Mataram, 10 April 2026—Balai Bahasa Provinsi Nusa Tenggara Barat melaksanakan Rapat Persiapan Penyusunan Anggaran Efisiensi Tahap II yang digelar secara daring melalui Zoom dan diikuti oleh seluruh pegawai Balai Bahasa Provinsi NTB.

Dalam rapat tersebut, dibahas penyesuaian target dan pelaksanaan kegiatan seiring dengan kebijakan efisiensi anggaran. Mariani menyampaikan bahwa target kinerja tim kerja dimungkinkan untuk diturunkan dengan tetap mengacu pada tahapan dalam petunjuk teknis (juknis). Ia juga menegaskan bahwa, kegiatan yang telah memiliki kontrak dan terdaftar di KPPN aman untuk dilanjutkan.

Pelaksana Tugas Kepala Balai Bahasa Provinsi NTB, Zamzam Hariro, dalam arahannya meminta setiap ketua tim kerja untuk memaparkan kegiatan yang telah dan belum dilaksanakan, serta mengidentifikasi kegiatan yang dapat disesuaikan dengan efisiensi anggaran tahap II ini. Ia menegaskan bahwa _output_ kegiatan harus diselaraskan dengan kondisi anggaran yang tersedia. “Penyesuaian dapat dilakukan dengan mengurangi jumlah _output_, mengubah metode pelaksanaan menjadi daring atau hibrida, serta memilih lokasi kegiatan yang lebih efisien, termasuk memanfaatkan kerja sama dengan mitra,” ujarnya.

Lebih lanjut, ia menambahkan bahwa kegiatan yang memiliki dampak langsung yang kurang signifikan bagi masyarakat dapat dipertimbangkan untuk dikurangi.
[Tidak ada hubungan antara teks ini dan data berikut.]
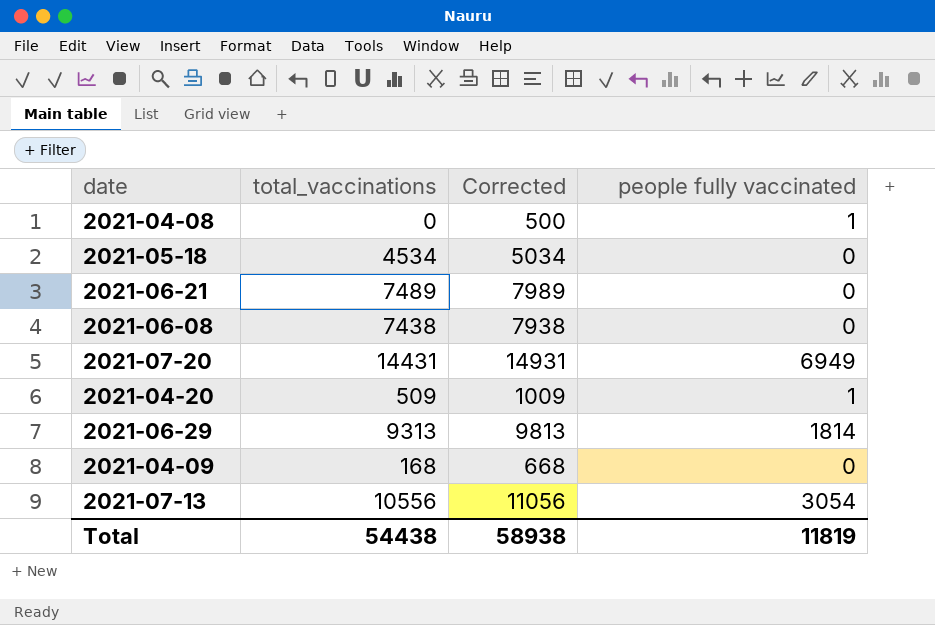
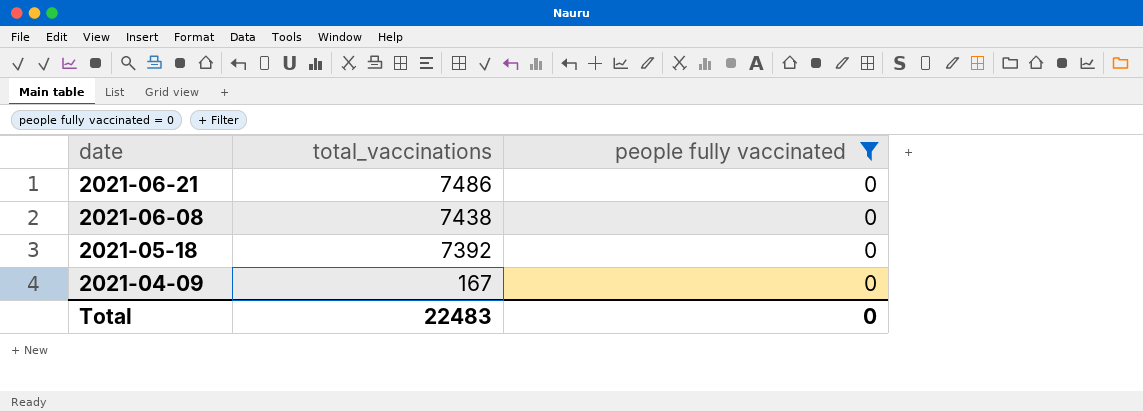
filter: none -> people fully vaccinated = 0
row order: none -> date descending
column Corrected | formula: [total_vaccinations] + 500 -> none
2021-06-21 | total_vaccinations: 7489 -> 7486
2021-05-18 | total_vaccinations: 4534 -> 7392
2021-04-09 | total_vaccinations: 168 -> 167
Total | total_vaccinations: 54438 -> 22483
Total | people fully vaccinated: 11819 -> 0

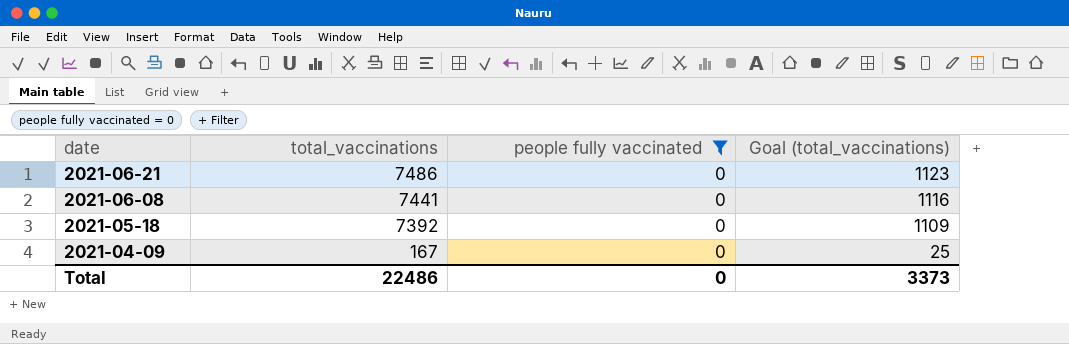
column Goal (total_vaccinations) | formula: none -> [total_vaccinations] * 0.15
2021-06-08 | total_vaccinations: 7438 -> 7441
Total | total_vaccinations: 22483 -> 22486

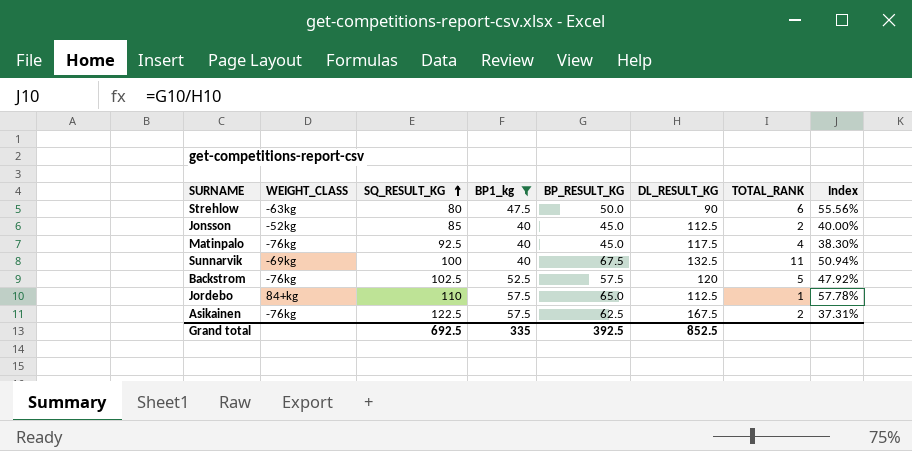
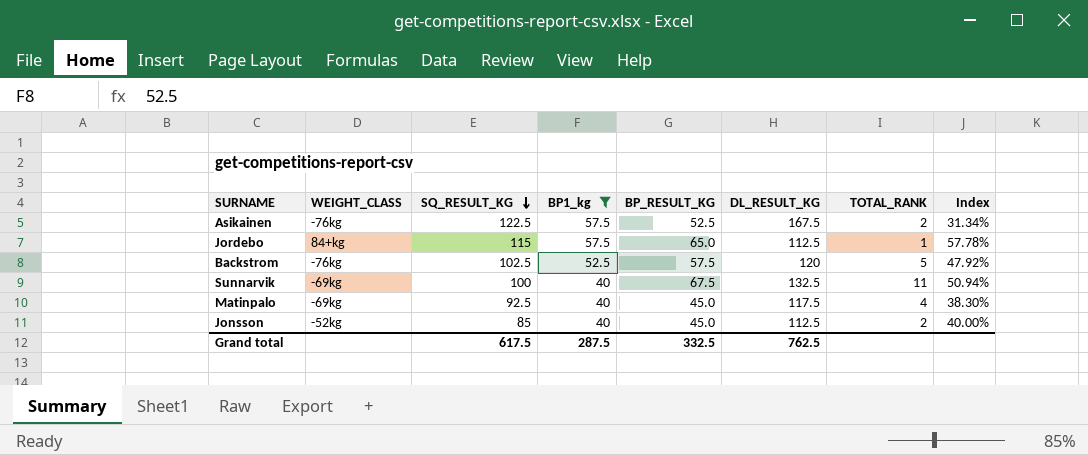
row order: SQ_RESULT_KG ascending -> SQ_RESULT_KG descending
row Strehlow: -63kg | 80 | 47.5 | 50.0 | 90 | 6 | 55.56% -> none
Asikainen | BP_RESULT_KG: 62.5 -> 52.5
Asikainen | Index: 37.31% -> 31.34%
Jordebo | SQ_RESULT_KG: 110 -> 115
Matinpalo | WEIGHT_CLASS: -76kg -> -69kg
Grand total | SQ_RESULT_KG: 692.5 -> 617.5
Grand total | BP1_kg: 335 -> 287.5
Grand total | BP_RESULT_KG: 392.5 -> 332.5
Grand total | DL_RESULT_KG: 852.5 -> 762.5

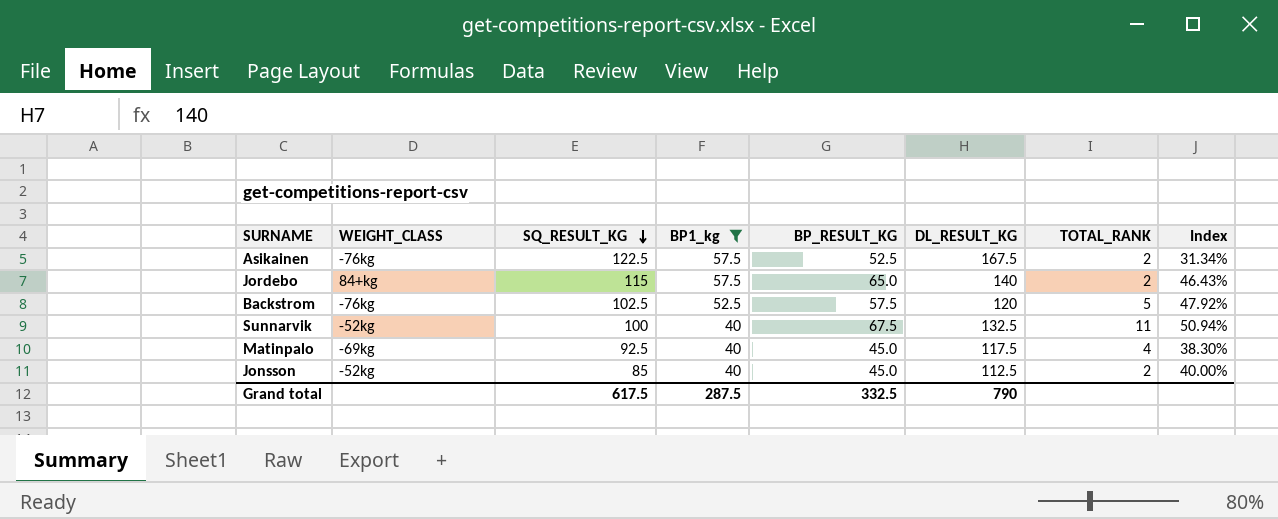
Jordebo | DL_RESULT_KG: 112.5 -> 140
Jordebo | TOTAL_RANK: 1 -> 2
Jordebo | Index: 57.78% -> 46.43%
Sunnarvik | WEIGHT_CLASS: -69kg -> -52kg
Grand total | DL_RESULT_KG: 762.5 -> 790

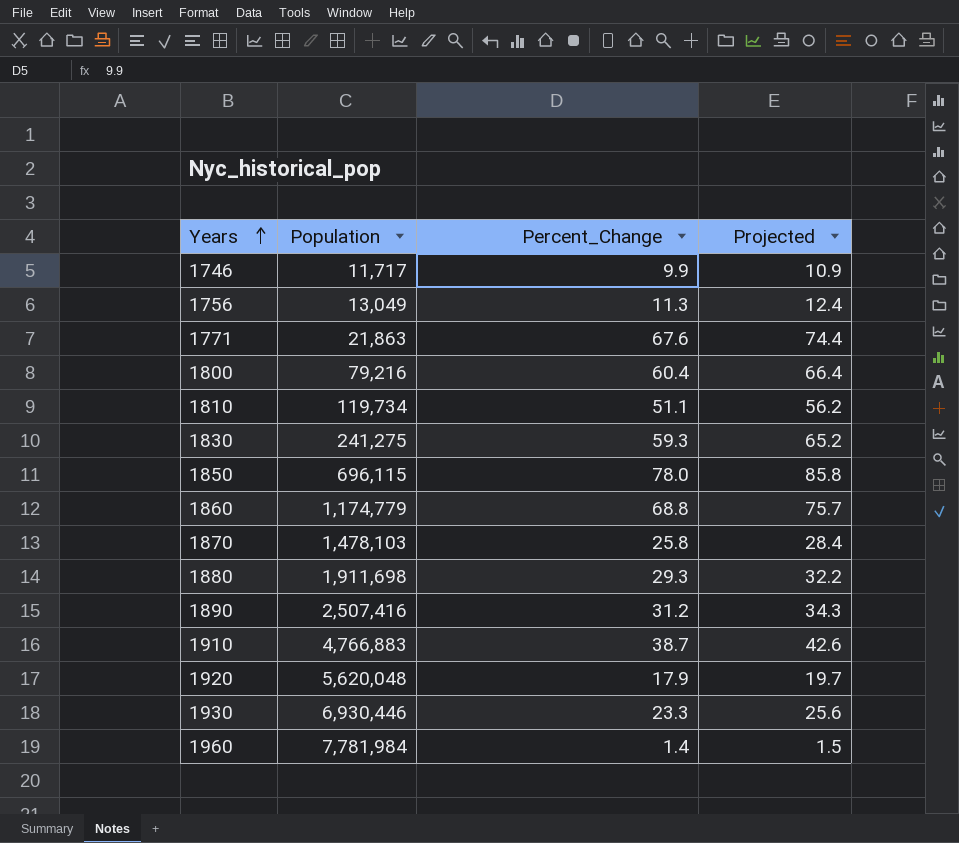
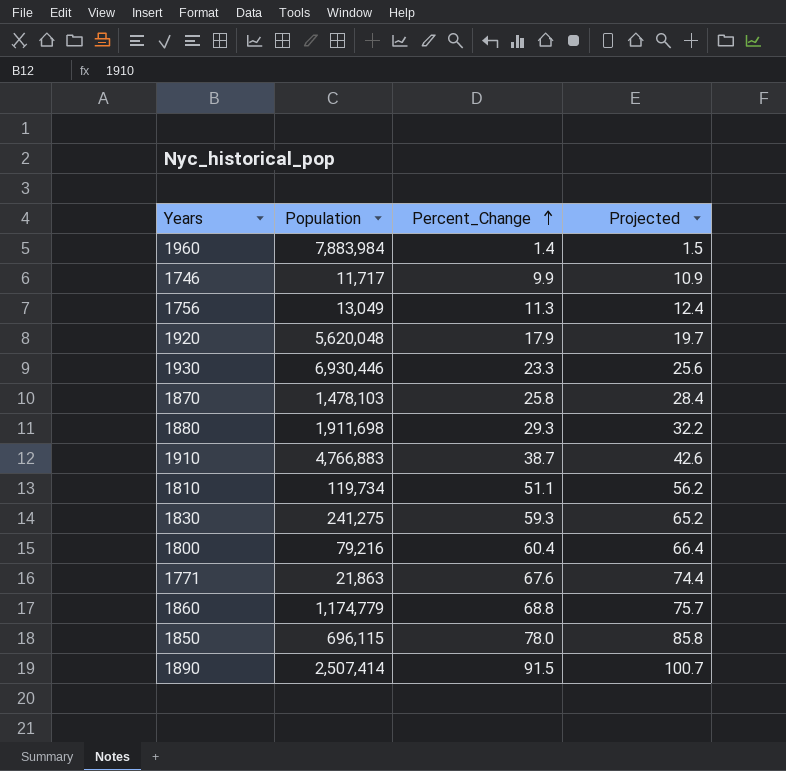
row order: Years ascending -> Percent_Change ascending
1960 | Population: 7,781,984 -> 7,883,984
1890 | Population: 2,507,416 -> 2,507,414
1890 | Percent_Change: 31.2 -> 91.5
1890 | Projected: 34.3 -> 100.7

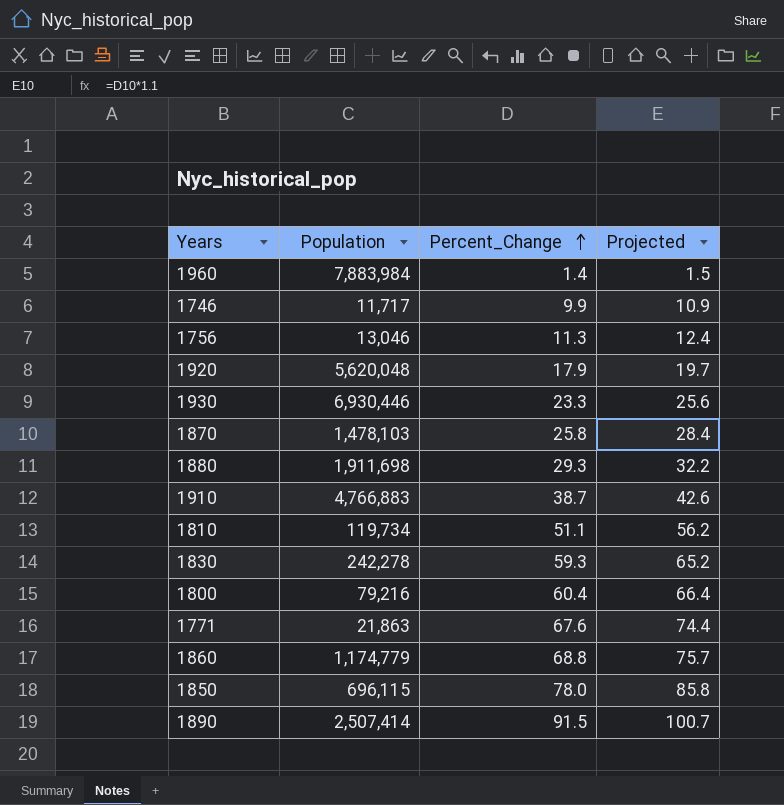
1756 | Population: 13,049 -> 13,046
1830 | Population: 241,275 -> 242,278

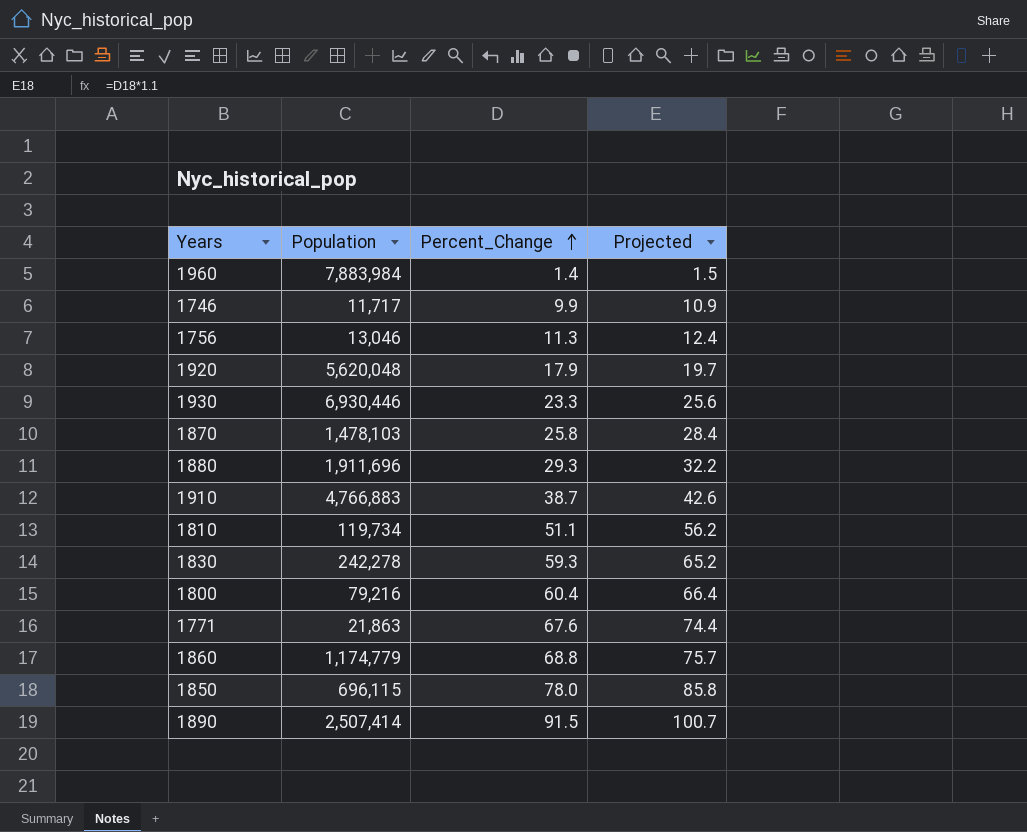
1880 | Population: 1,911,698 -> 1,911,696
Sementara itu, belanja modal yang tidak bersifat mendesak juga menjadi salah satu komponen yang dapat diefisiensikan. Diah Rachma Yudita, selaku Kepala Subbagian Umum Balai Bahasa Provinsi NTB menyampaikan bahwa beberapa belanja modal, seperti pengadaan peralatan dan mesin, termasuk kamera yang belum digunakan, dapat dianulir dan dialihkan sebagai bagian dari efisiensi anggaran.

Kemudian, dalam sesi pemaparan oleh setiap ketua tim kerja, masing- masing ketua tim kerja, baik Tim Kerja Pembinaan, Pelindungan maupun Pengembangan menyampaikan rencana kegiatan yang dapat disesuaikan dengan anggaran yang akan diefisiensi. Melalui rapat ini, Balai Bahasa Provinsi NTB berkomitmen untuk melakukan penyesuaian anggaran secara tepat dan strategis tanpa mengurangi kualitas serta kebermanfaatan program bagi masyarakat.